Record extracts =

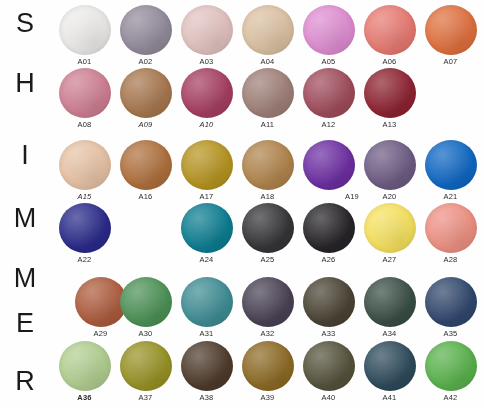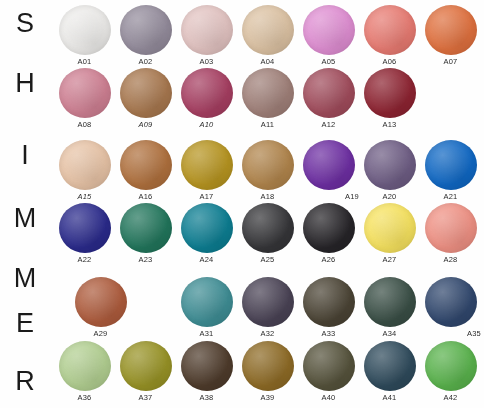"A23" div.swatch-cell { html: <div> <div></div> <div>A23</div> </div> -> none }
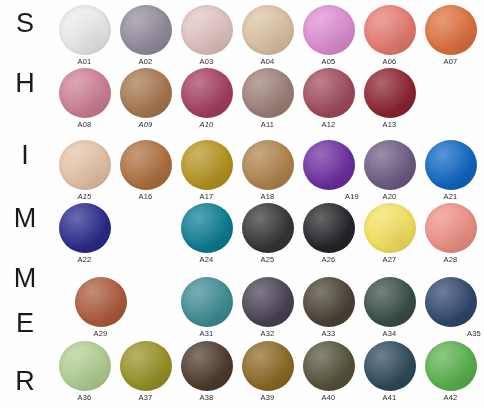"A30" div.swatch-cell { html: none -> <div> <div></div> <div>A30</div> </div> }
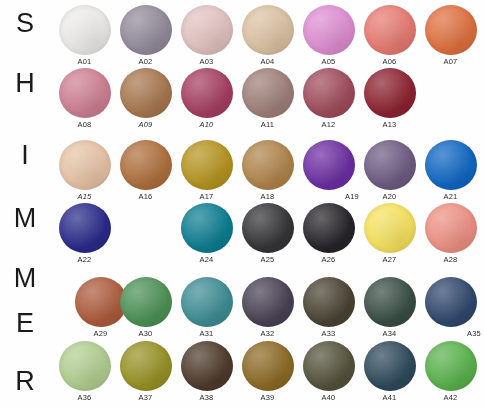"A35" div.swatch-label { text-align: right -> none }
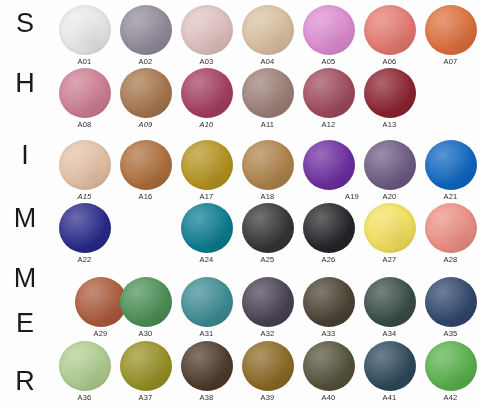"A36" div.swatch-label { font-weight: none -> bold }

---

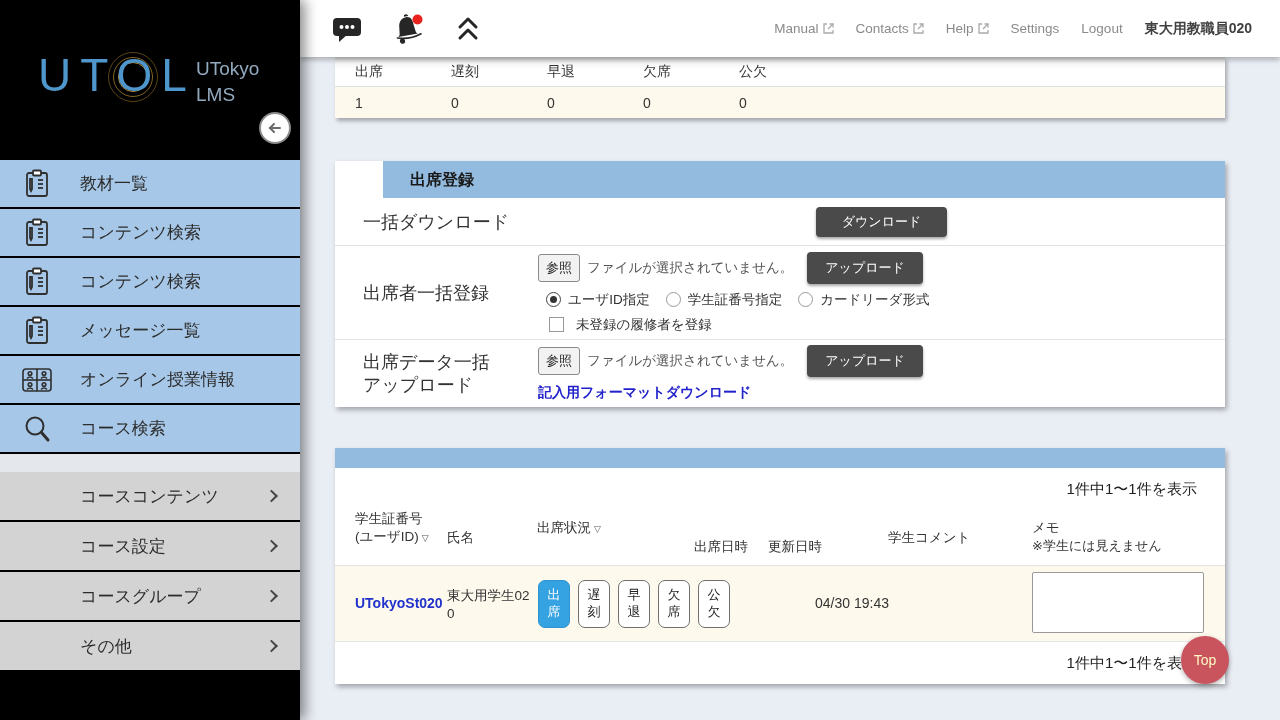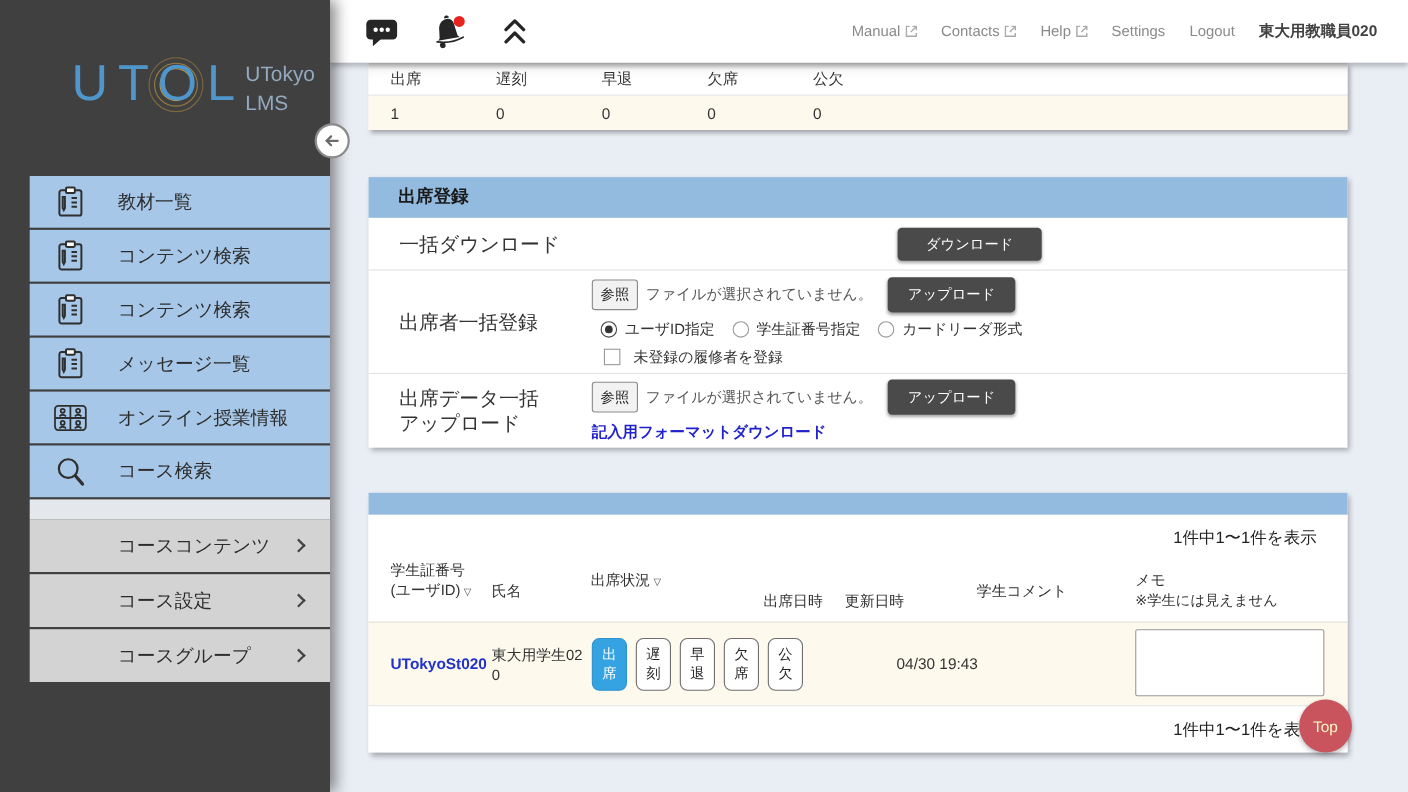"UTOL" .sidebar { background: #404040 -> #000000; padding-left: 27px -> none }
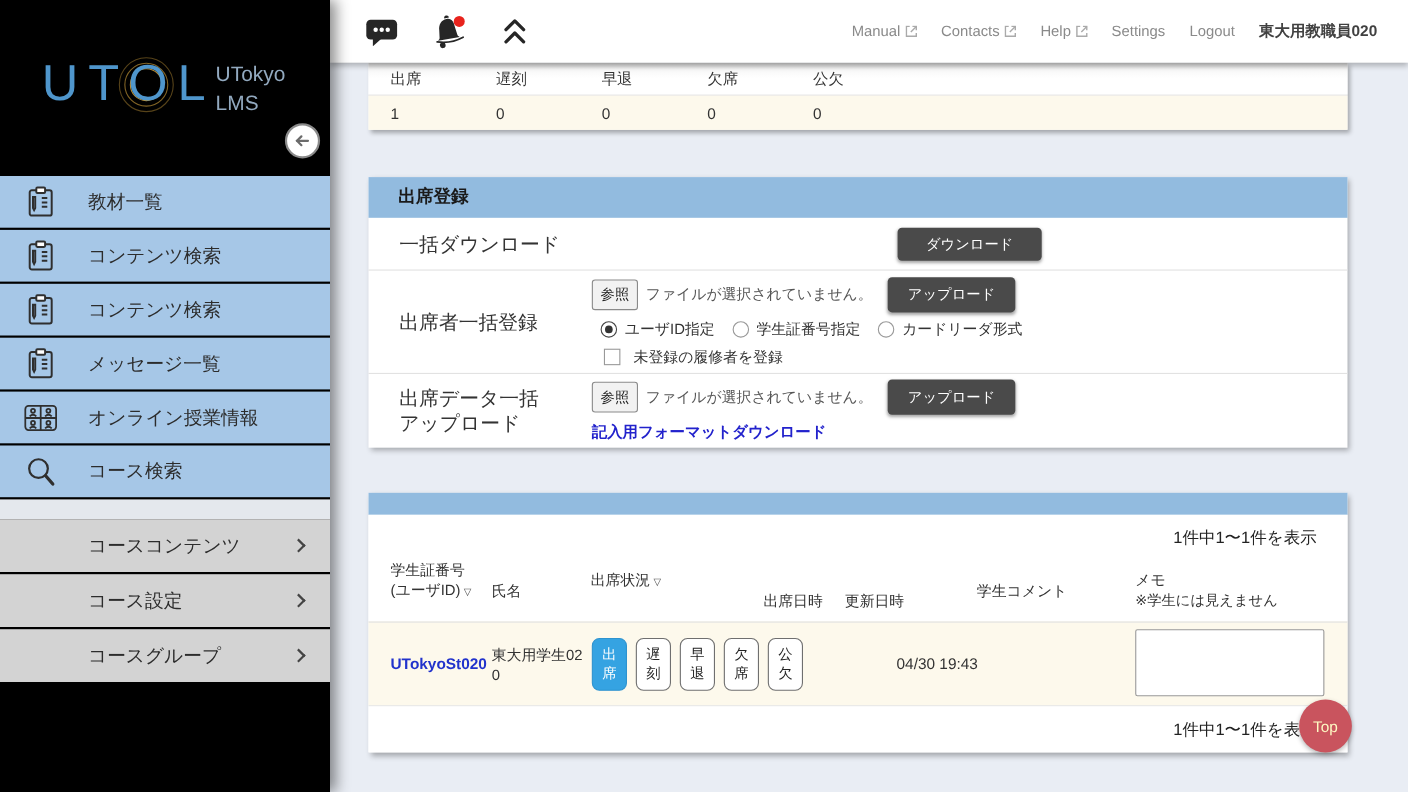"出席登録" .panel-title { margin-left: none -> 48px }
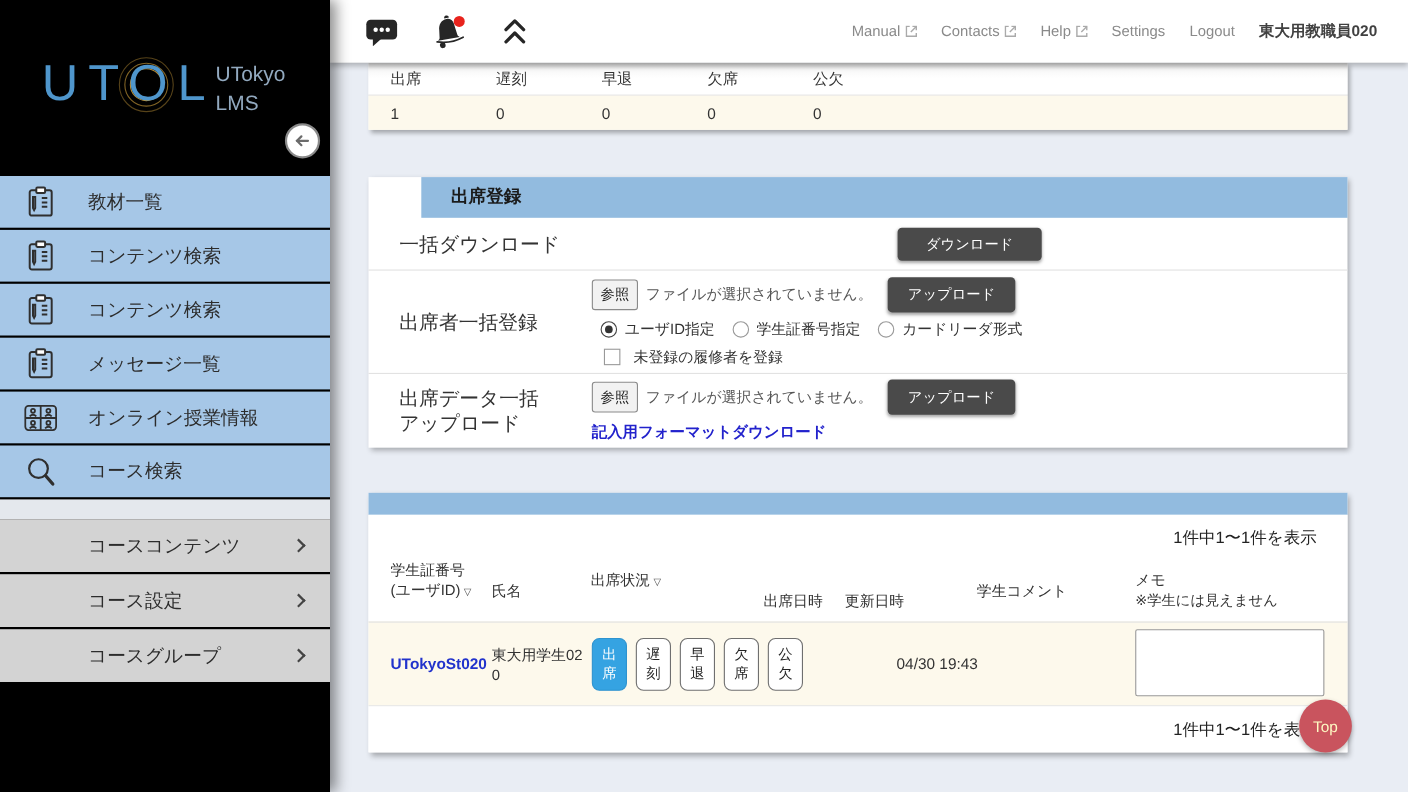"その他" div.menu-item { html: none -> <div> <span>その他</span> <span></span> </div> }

==

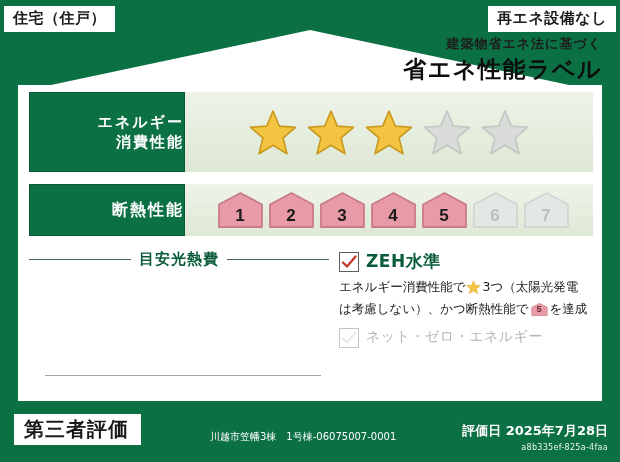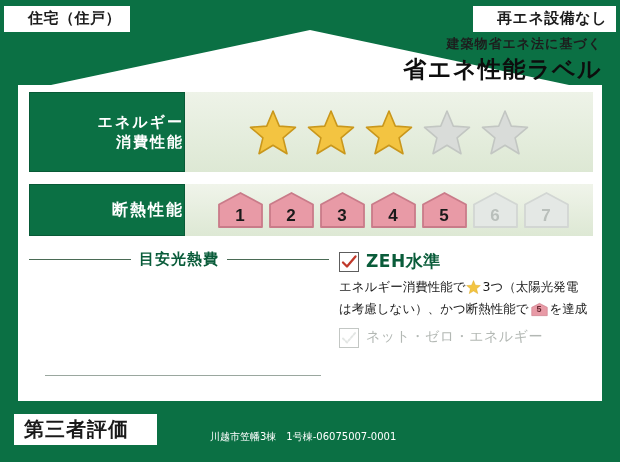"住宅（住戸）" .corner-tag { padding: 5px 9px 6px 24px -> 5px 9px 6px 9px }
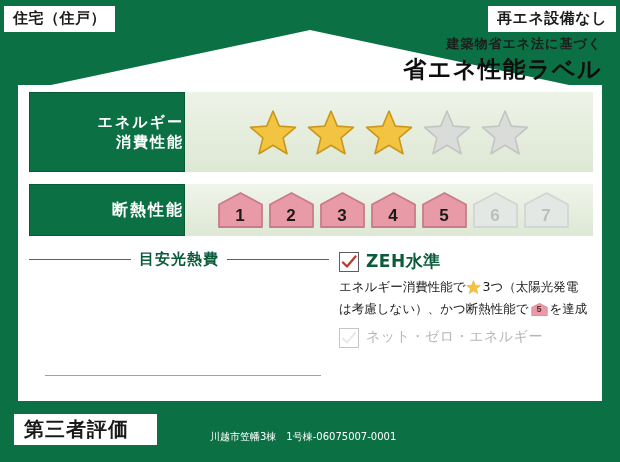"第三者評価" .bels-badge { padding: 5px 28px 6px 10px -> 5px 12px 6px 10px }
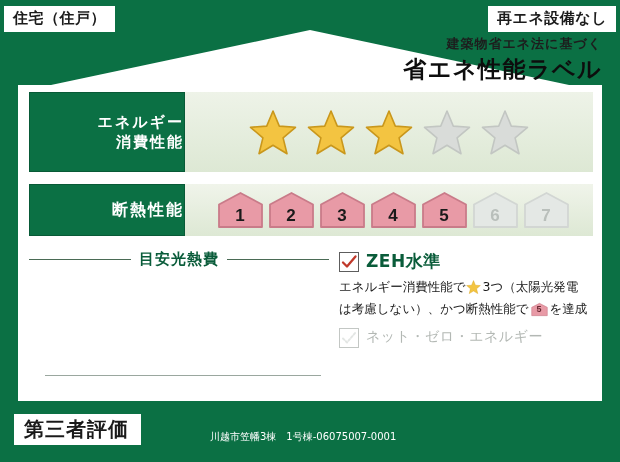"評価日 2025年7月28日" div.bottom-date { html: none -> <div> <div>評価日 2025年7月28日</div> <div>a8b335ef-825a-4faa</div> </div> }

Task requirements = A clean copy is needed of the lines above from the one with "padding: 5px 9px" up to and including the one with "-> <div> <div>評価日". Please set it down exactly, with no pictures.

Expected answer =
"住宅（住戸）" .corner-tag { padding: 5px 9px 6px 24px -> 5px 9px 6px 9px }
"第三者評価" .bels-badge { padding: 5px 28px 6px 10px -> 5px 12px 6px 10px }
"評価日 2025年7月28日" div.bottom-date { html: none -> <div> <div>評価日 2025年7月28日</div> <div>a8b335ef-825a-4faa</div> </div> }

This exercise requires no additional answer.